---
layout: docu
title: Conversion between DuckDB and Python
---

This page documents the rules for converting [Python objects to DuckDB](#object-conversion-python-object-to-duckdb) and [DuckDB results to Python](#result-conversion-duckdb-results-to-python).
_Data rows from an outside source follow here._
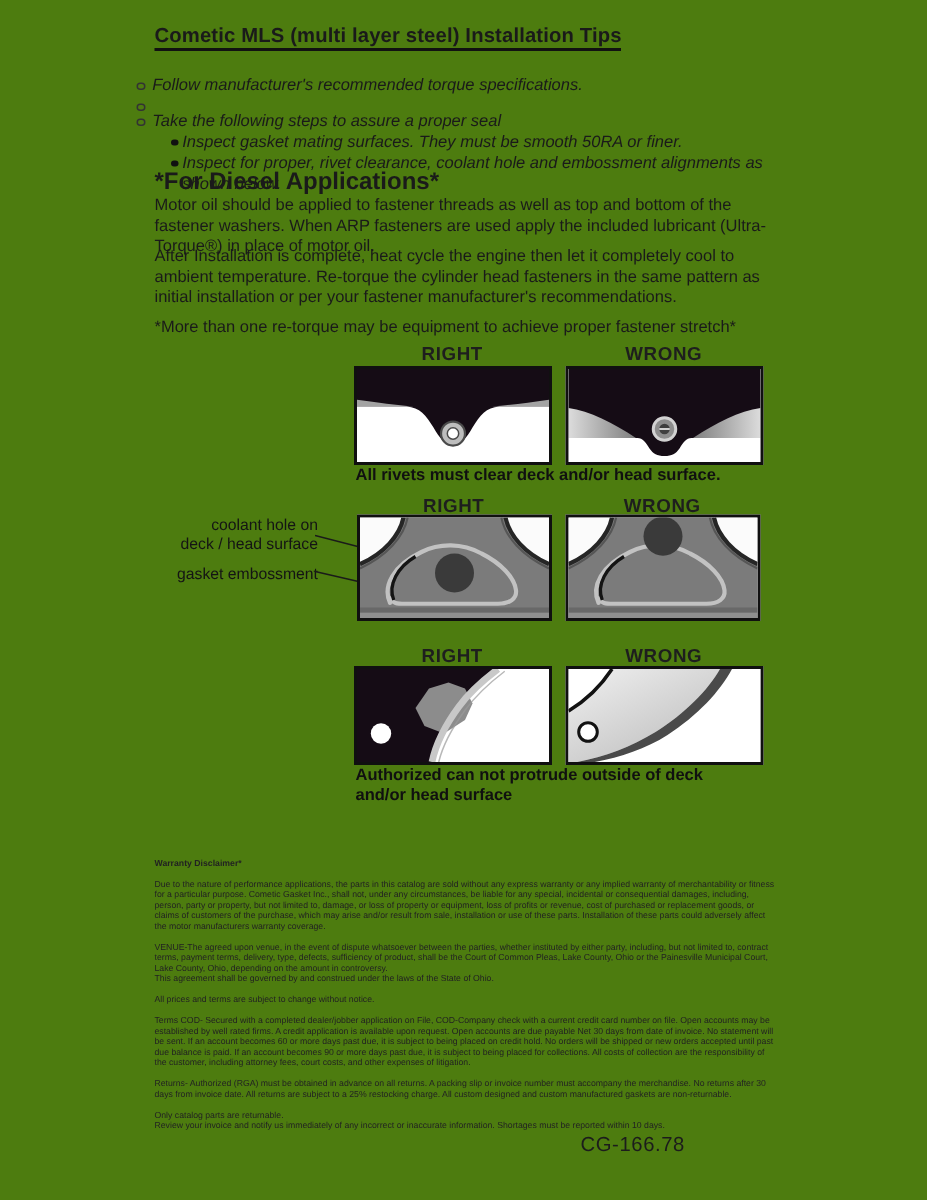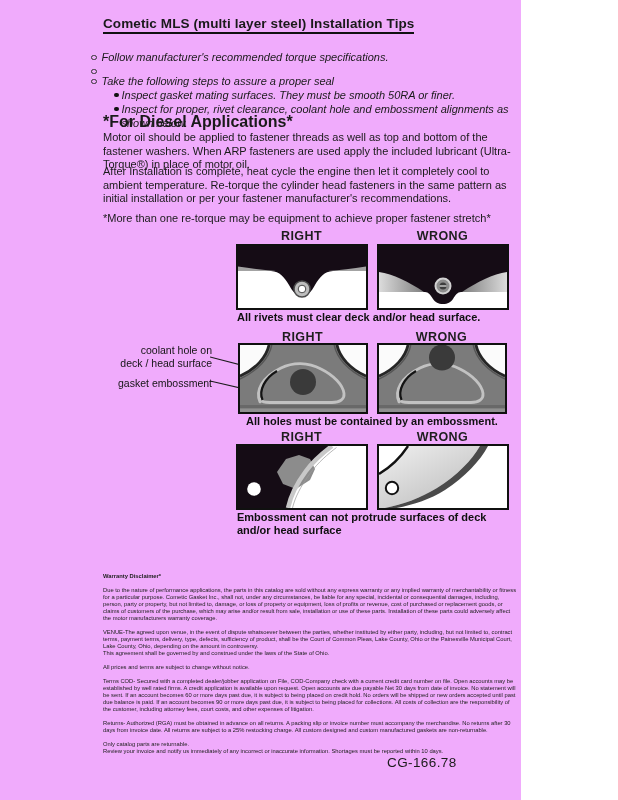"Cometic MLS (multi layer steel)" .page { background: #f0abfc -> #4d7c0f; width: 521px -> 618px }
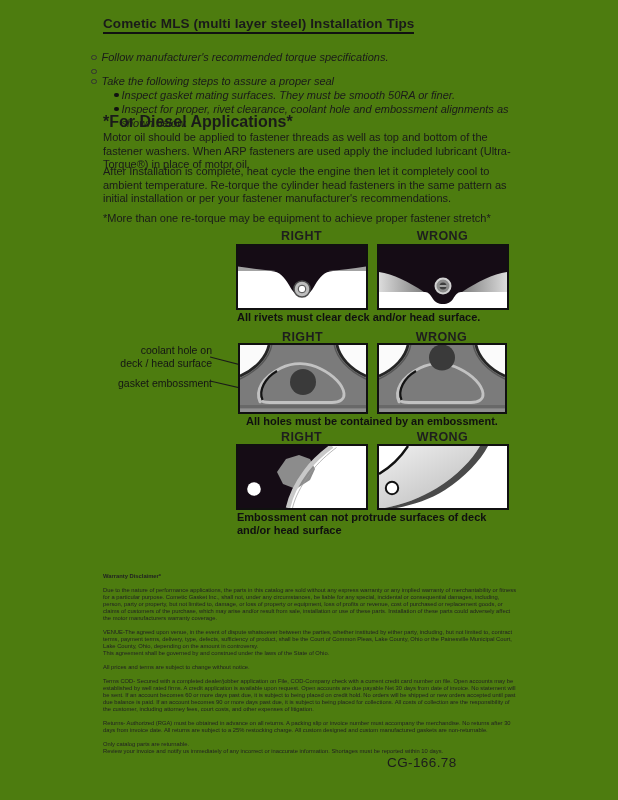"All holes must be contained" div.abs { html: <div>All holes must be contained by an embossment.</div> -> none }
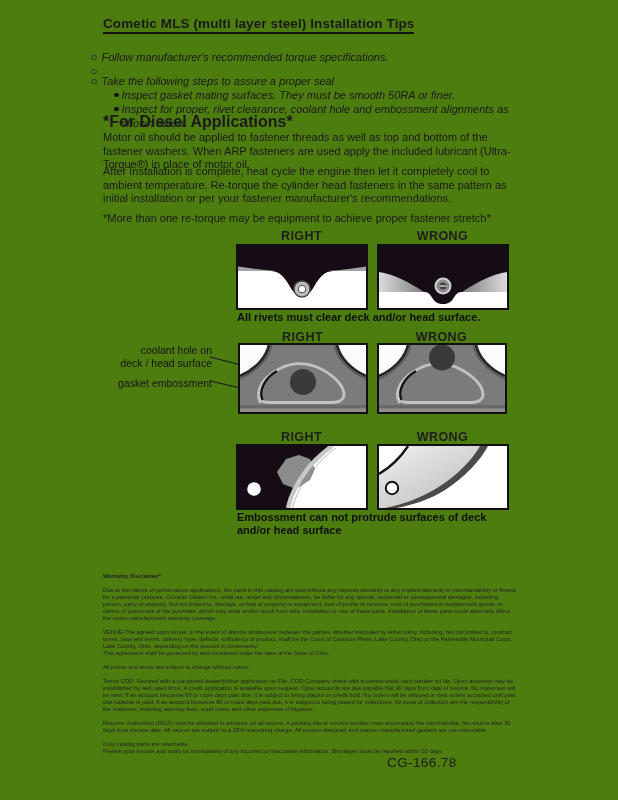"Embossment can not protrude surfaces" div { text: Embossment can not protrude surfaces -> Authorized can not protrude outside }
## Object Conversion: Python Object to DuckDB

This is a mapping of Python object types to DuckDB [Logical Types]({% link docs/1.3/sql/data_types/overview.md %}):

* `None` → `NULL`
* `bool` → `BOOLEAN`
* `datetime.timedelta` → `INTERVAL`
* `str` → `VARCHAR`
* `bytearray` → `BLOB`
* `memoryview` → `BLOB`
* `decimal.Decimal` → `DECIMAL` / `DOUBLE`
* `uuid.UUID` → `UUID`

The rest of the conversion rules are as follows.

### `int`

Since integers can be of arbitrary size in Python, there is not a one-to-one conversion possible for ints.
Instead we perform these casts in order until one succeeds:

* `BIGINT`
* `INTEGER`
* `UBIGINT`
* `UINTEGER`
* `DOUBLE`

When using the DuckDB Value class, it's possible to set a target type, which will influence the conversion.

### `float`

These casts are tried in order until one succeeds:

* `DOUBLE`
* `FLOAT`

### `datetime.datetime`

For `datetime` we will check `pandas.isnull` if it's available and return `NULL` if it returns `true`.
We check against `datetime.datetime.min` and `datetime.datetime.max` to convert to `-inf` and `+inf` respectively.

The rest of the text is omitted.